Formal consultations:
make_scatter_df <- function(dat, cons_dat, formal_in) {
type_mean <- tapply(dat$action_found,
INDEX = dat$work_type,
FUN = mean, na.rm = TRUE)
type_median <- tapply(dat$action_found,
INDEX = dat$work_type,
FUN = median, na.rm = TRUE)
if (formal_in == "formal") {
type_count <- tapply(dat$N_formal,
INDEX = dat$work_type,
FUN = mean, na.rm = TRUE)
} else {
type_count <- tapply(dat$N_consultations,
INDEX = dat$work_type,
FUN = mean, na.rm = TRUE)
}
expect_to_see_all <- type_mean * type_count
tmp_dat <- data.frame(type_count = as.vector(type_count),
type_mean = as.vector(type_mean),
work = names(type_count))
work_cat_type <- data.frame(cat = cons_dat$work_category,
work = as.character(cons_dat$work_type))
work_cat_type$uniq <- duplicated(work_cat_type$work)

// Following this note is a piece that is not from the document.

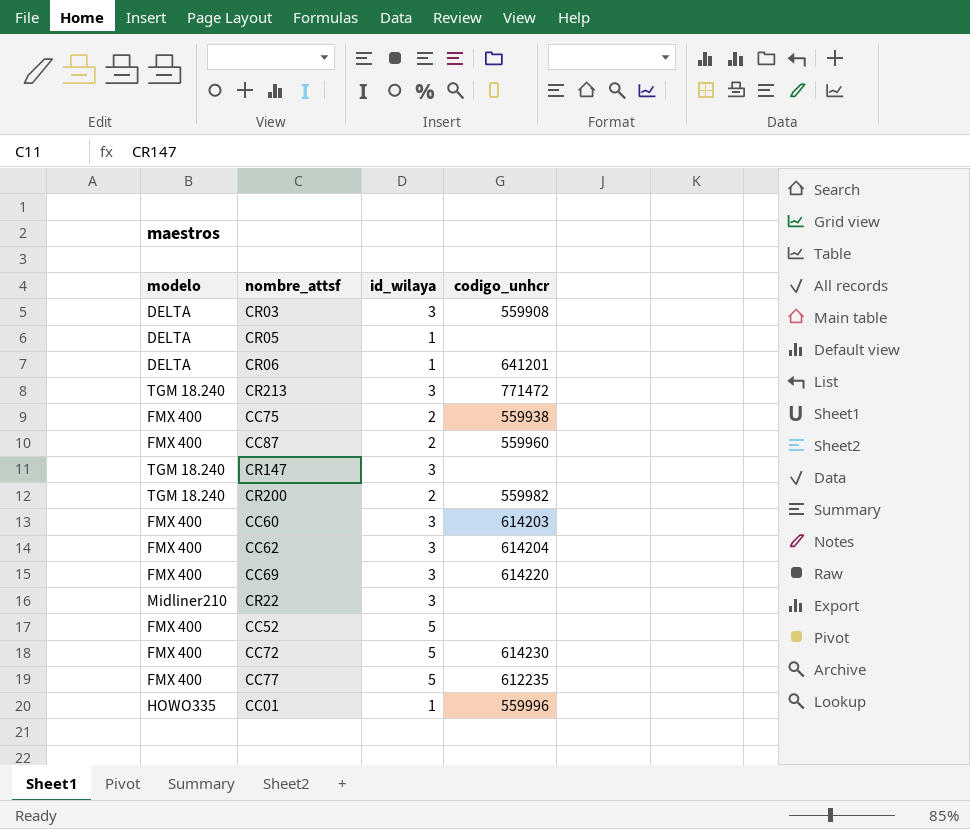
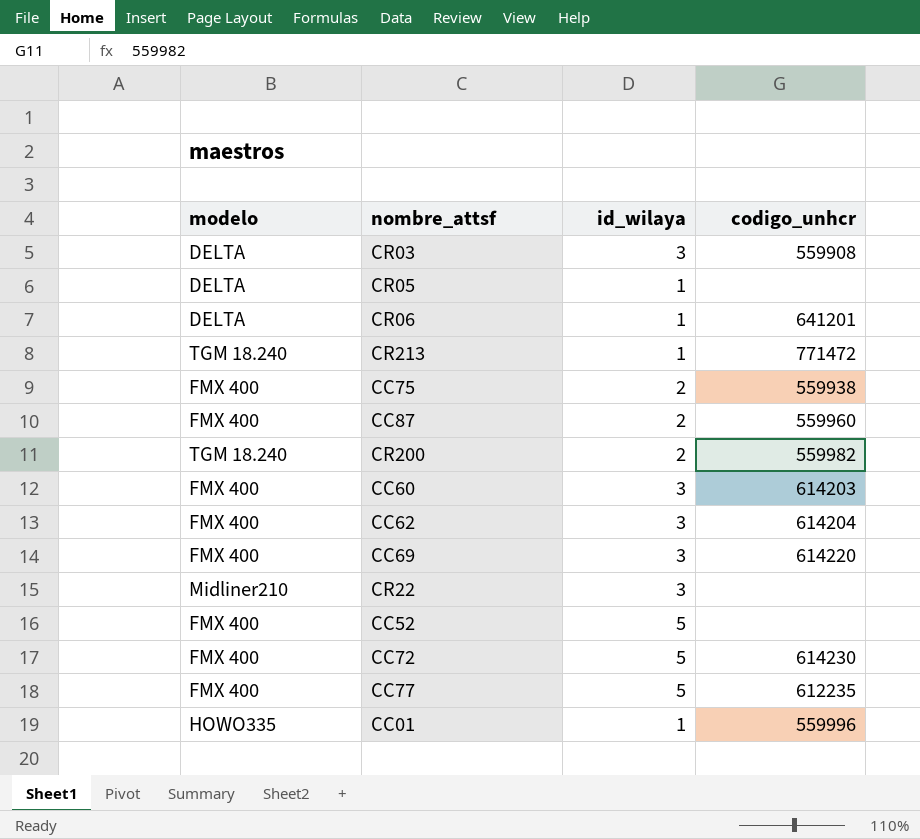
row CR147: TGM 18.240 | 3 | none -> none
CR213 | id_wilaya: 3 -> 1

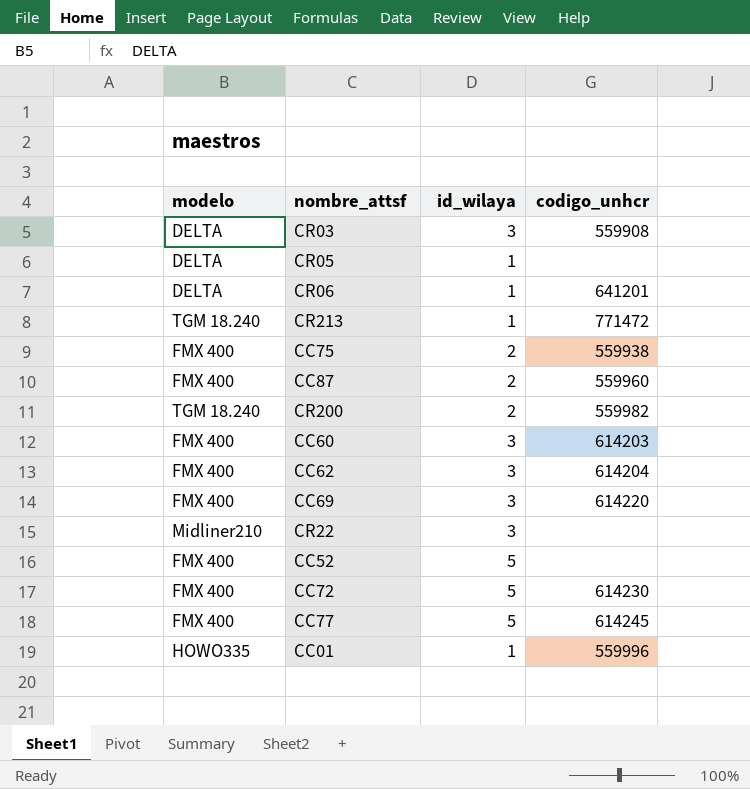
CC77 | codigo_unhcr: 612235 -> 614245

work_cat_type <- work_cat_type[work_cat_type$uniq == FALSE, ]
tmp_dat <- inner_join(tmp_dat, work_cat_type, by = "work")
return(tmp_dat)
}
form_obs_dat <- make_scatter_df(formal, form_cons, "formal")
tags$div(
plot_ly(data = form_obs_dat,
type = "scatter",
mode = "markers",
y = form_obs_dat$type_count,
x = round(form_obs_dat$type_mean, 2),
text = paste("Work type:",
form_obs_dat$work,
"<br>Work category:",
form_obs_dat$cat),
marker = list(
color = substr(
viridis(n = length(unique(form_obs_dat$cat))), 0, 7
),
opacity = 0.6,
size = 20)
) %>%
layout(yaxis = list(title = "# actions"),
xaxis = list(title = "Prop. observed"))
)
tags$br()
tags$br()
Informal consultations:
inform_obs_dat <- suppressWarnings(
make_scatter_df(informal, inform_cons, "informal")
)
tags$div(
plot_ly(data = inform_obs_dat,
type = "scatter",
mode = "markers",
y = inform_obs_dat$type_count,
x = round(inform_obs_dat$type_mean, 2),
text = paste("Work type:",
inform_obs_dat$work,
"<br>Work category:",
inform_obs_dat$cat),
marker = list(
color = substr(
viridis(n = length(unique(inform_obs_dat$cat))), 0, 7
),
opacity = 0.6,
size = 20)
) %>%
layout(yaxis = list(title = "# actions"),
xaxis = list(title = "Prop. observed"))
)
We recorded the type of habitat change observed at each found action site to evaluate the types of change that are consulted on:
trans_hab <- function(x) {
if (is.na(x) | is.null(x)) NA
else if (x == 1) "natural -> natural"
else if (x == 2) "natural -> agriculture"
else if (x == 3) "natural -> development"
else if (x == 4) "agriculture -> development"
else "development -> development"
}
tmp <- sapply(dat$hab_chg, trans_hab)
conv_type <- table(tmp, dat$formal_in)
conv_type <- data_frame(
conversion = row.names(conv_type),
formal = conv_type[, 1],
informal = conv_type[, 2]
)
conv_type
Knowing the distribution of the oldest average aerial images is useful for anticipating how far we can “turn the clock back” to track habitat changes at consultation sites.
summary(dat$earliest_date, na.rm = T)
## Min. 1st Qu. Median Mean 3rd Qu.
## "1939-12-01" "1993-03-01" "1994-02-01" "1992-09-24" "1995-02-01"
## Max. NA's
## "2005-03-01" "3"
ggplot(dat, aes(earliest_date)) +
geom_histogram(colour="white") +
labs(x = "Earliest Aerial Image Date") +
theme_hc()